In the hierarchy of my taste in women, top of the pile is alternative-looking women. My wife, for example, is – happily – my ideal woman. A metalhead with piercings and tattoos and a style that combines punk, goth, metal, fetish and the sort of face that would suit a Disney evil Princess. See? The evil bit.
In celebrity terms, I go for people like Fairuza Balk, someone who got pretty much typecast as an evil goth. Mmm. Evil.
The weird bit comes when the evil bit takes over. It makes me fancy city businesswomen in their heels and suits. Pretty much any characteristic or look that’s remotely femme fatale are fetishes of mine – smoking, heels, even fur. And I’m VEGAN! My sexuality formed long before my morality. And, in fact, if my morality wasn’t as it is I almost certainly wouldn’t find these things sexy.
And so the fashionista in Louboutins and a £2000 Louis Vuitton bag does it for me on that level just as surely as the archetypal goth girl. I actually find that whole loads-of-shopping bags consumerism sexy exactly because it conflicts with my values. Weird.
So the fashion industry has this odd kind of allure.

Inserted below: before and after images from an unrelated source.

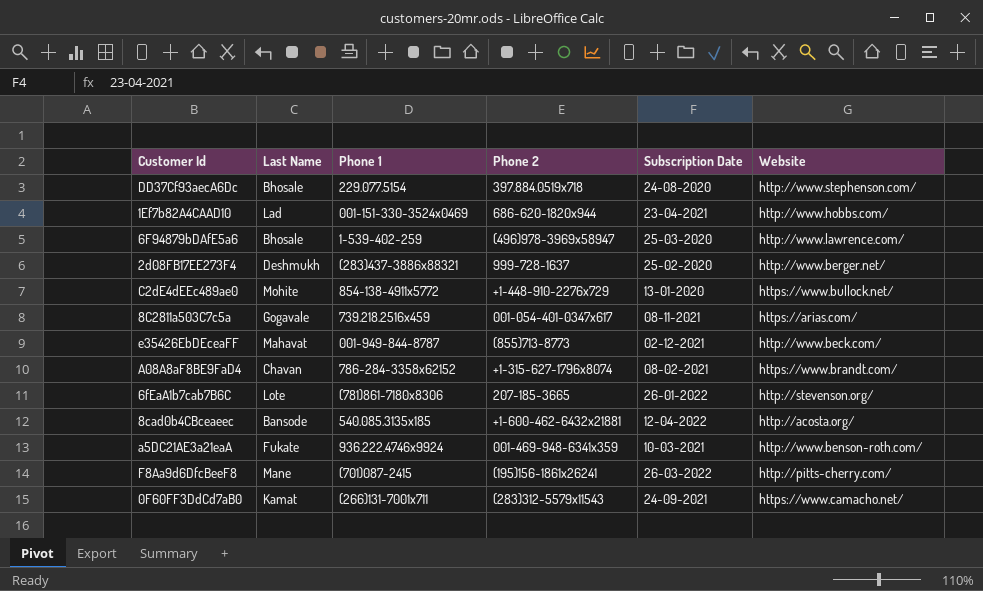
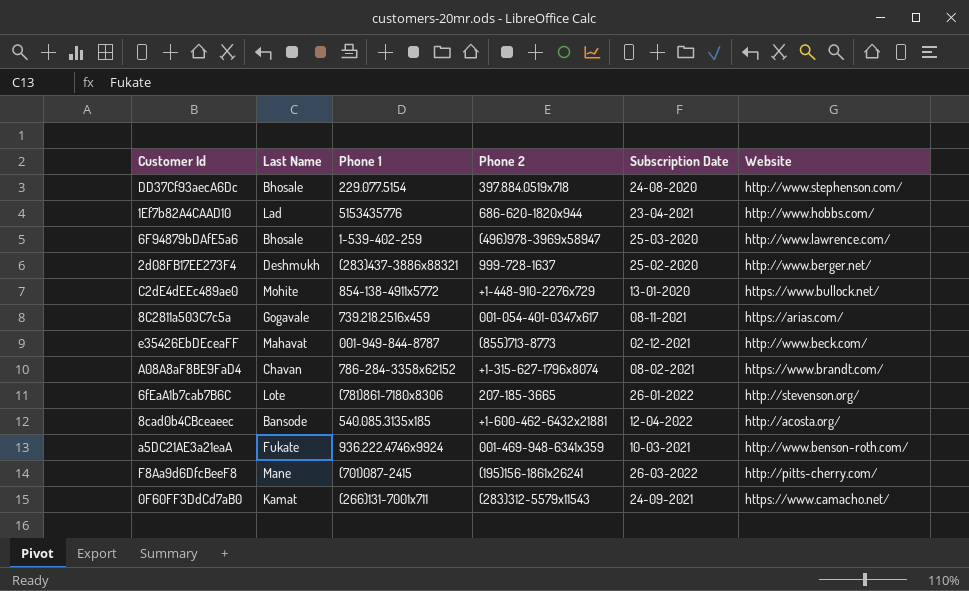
1Ef7b82A4CAAD10 | Phone 1: 001-151-330-3524x0469 -> 5153435776

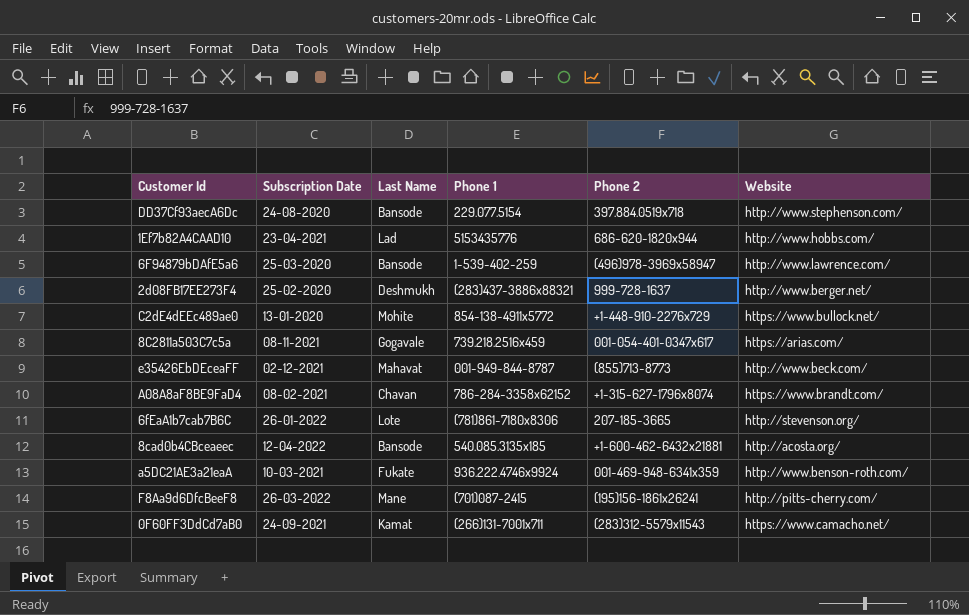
column Subscription Date | position: 5 -> 2
DD37Cf93aecA6Dc | Last Name: Bhosale -> Bansode
6F94879bDAfE5a6 | Last Name: Bhosale -> Bansode

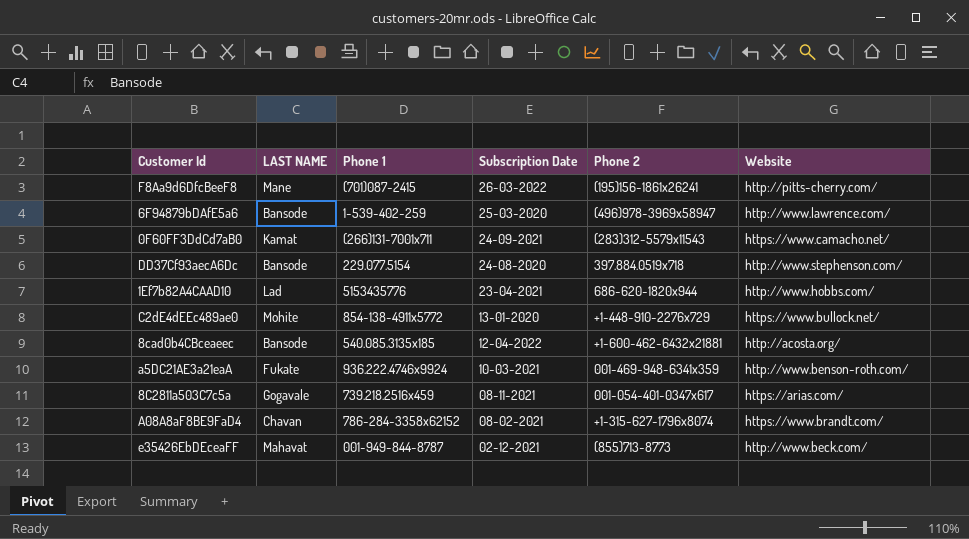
row order: none -> Subscription Date descending
column name: Last Name -> LAST NAME
column Subscription Date | position: 2 -> 4
row 2d08FB17EE273F4: 25-02-2020 | Deshmukh | (283)437-3886x88321 | 999-728-1637 | http://www.berger.net/ -> none
row 6fEaA1b7cab7B6C: 26-01-2022 | Lote | (781)861-7180x8306 | 207-185-3665 | http://stevenson.org/ -> none

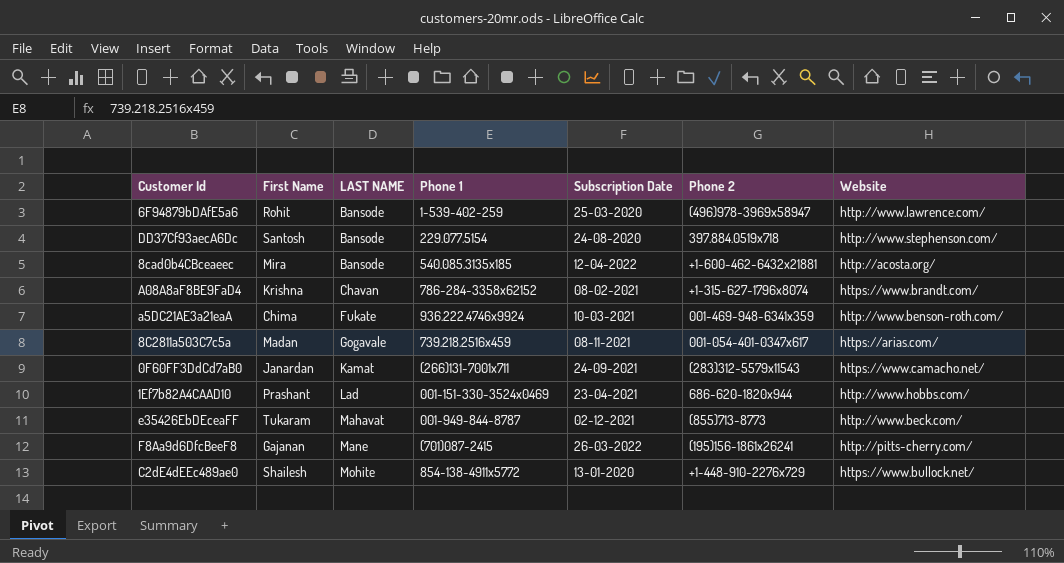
row order: Subscription Date descending -> LAST NAME ascending
column First Name | position: none -> 2
1Ef7b82A4CAAD10 | Phone 1: 5153435776 -> 001-151-330-3524x0469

Ultimately, I’m never going to make the sort of money that would allow me access to that end of the fashion industry anyway. I can look at the clothes and the shoes and the shiny, shiny bags and then I can come back down to earth and make choices that reflect my own values and attitude to life. I am close to having a wardrobe that allows me to really play with what I wear, rather than sticking to the same stuff, but I never want to be the sort of person who goes to Primark to buy stuff because its cheapness means it doesn’t matter whether it gets worn.
Now then, to track down a new pair of shiny black leggings. It’s going to be a goth-girl week, I think.